Antibacterial resistance cost Americans 20 billion dollars a year, causes increased hospital stays, kills people, and it’s largely a problem caused by a medical paradigm that has abused and misused what should be the most important and heroic class of class of prescription drugs and tools of modern medicine. The take home message is prescription drugs need to be used judiciously and with great respect. They are not benign, and if used inelegantly there will be a price to pay – as the anti-bacterial crisis clearly demonstrates.

Oh and by the way, there is a built in anti-microbial system that is divinely designed to spot and kill many types of bacterial invaders. It’s the spectacular, intelligent and infinitely flexible human immune system. As with most health issues, the most important tool for protection from microbial attack is part of our biological operating system and best supported by wise lifestyle choices and good nutrition.

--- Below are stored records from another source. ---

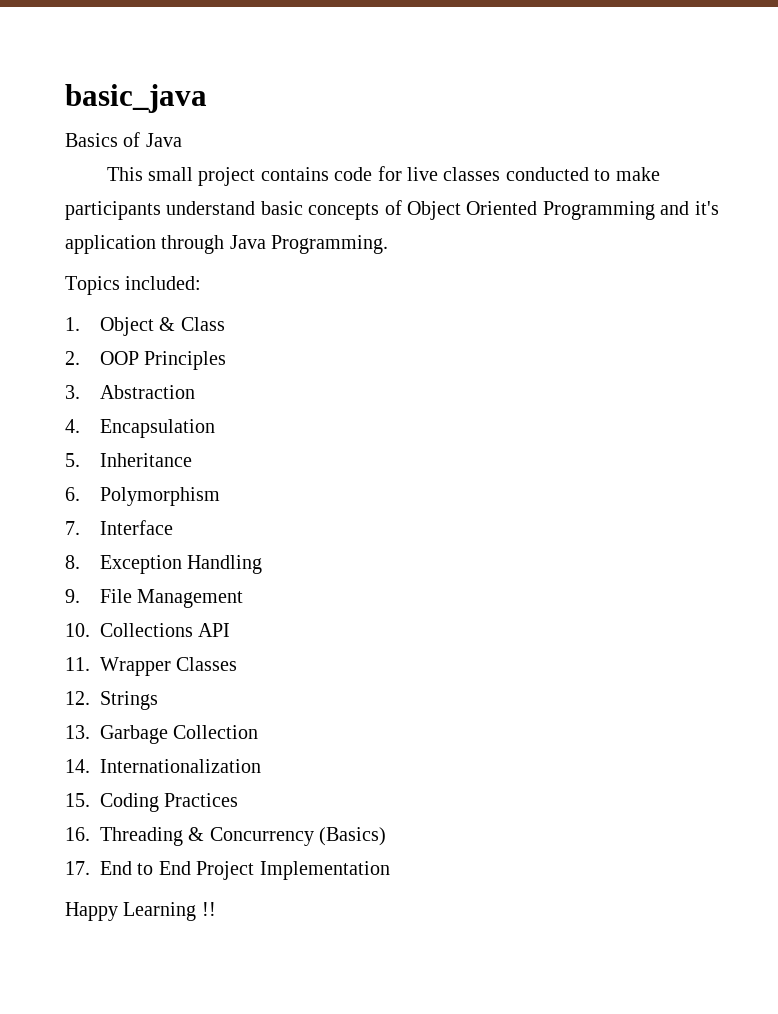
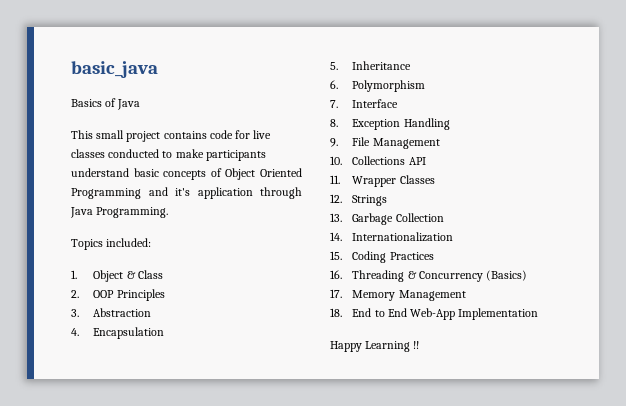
- 17. End to End Project Implementation
+ 17. Memory Management
+ 18. End to End Web-App Implementation

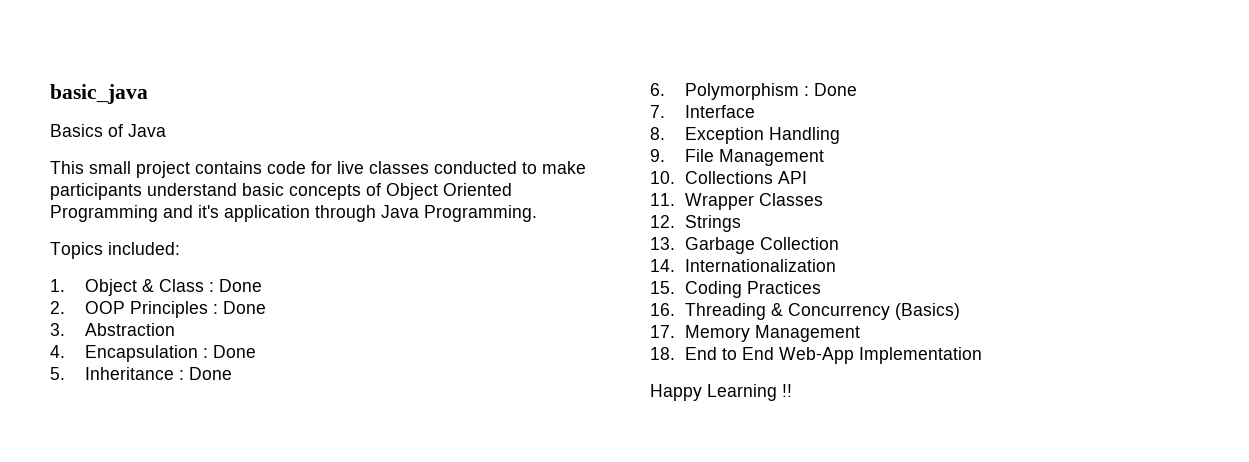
- 1. Object & Class
+ 1. Object & Class : Done
- 2. OOP Principles
+ 2. OOP Principles : Done
- 4. Encapsulation
+ 4. Encapsulation : Done
- 5. Inheritance
+ 5. Inheritance : Done
- 6. Polymorphism
+ 6. Polymorphism : Done

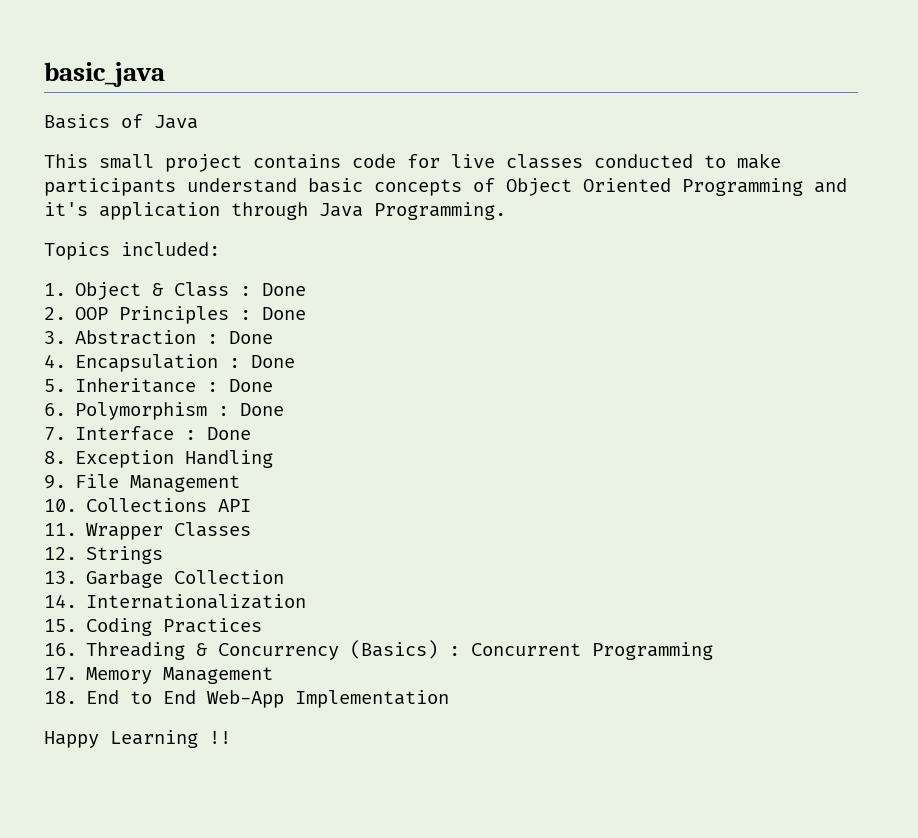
- 3. Abstraction
+ 3. Abstraction : Done
- 7. Interface
+ 7. Interface : Done
- 16. Threading & Concurrency (Basics)
+ 16. Threading & Concurrency (Basics) : Concurrent Programming

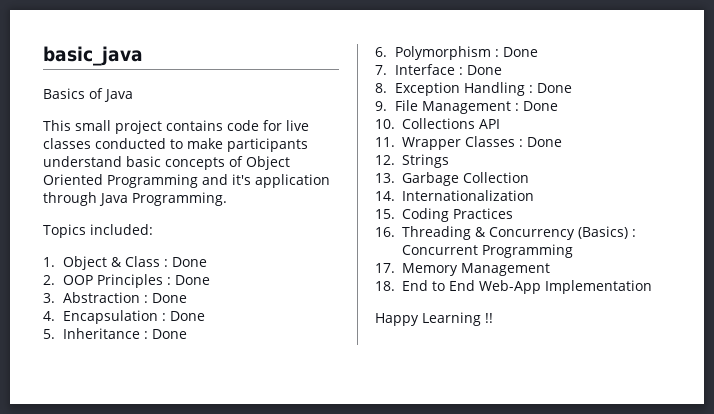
- 8. Exception Handling
+ 8. Exception Handling : Done
- 9. File Management
+ 9. File Management : Done
- 11. Wrapper Classes
+ 11. Wrapper Classes : Done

Antibiotic Resistance Chicken SoupChicken soup: there’s a reason your grandmother (in nearly every culture) cooked this for you when you were sick.

For example, did you know that according to Dr. William Sears, sugar ingestion can cause a 50 percent drop in the ability of white blood cells to engulf bacteria? And the immune suppressant effect can last hours. Likewise, nutrients that improve sugar metabolism, like chromium and vanadium, can help restore immune health. White Blood cell count can dramatically increase in response to optimal doses of Vitamin C. And, Vitamin A is perhaps the most important vitamin of all for building a strong immune system. Think of Zinc, Selenium, N-acetyl Cysteine and factors in whey protein as some other important nutrients that are inexpensive, accessible and most importantly healthy and non-toxic tools for protection from our bacterial neighbors. And don’t forget about “Jewish penicillin”, better known as chicken soup, as a wonderful source of immune boosting nutrition.

The bottom line is, yes, anti-biotics have an important role to play in modern health care. But like all drugs, only as a last resort. On the other hand, using supplements and foods we can strive to keep antibiotics on the shelf and reserve prescription medication for what are definitive emergency situations.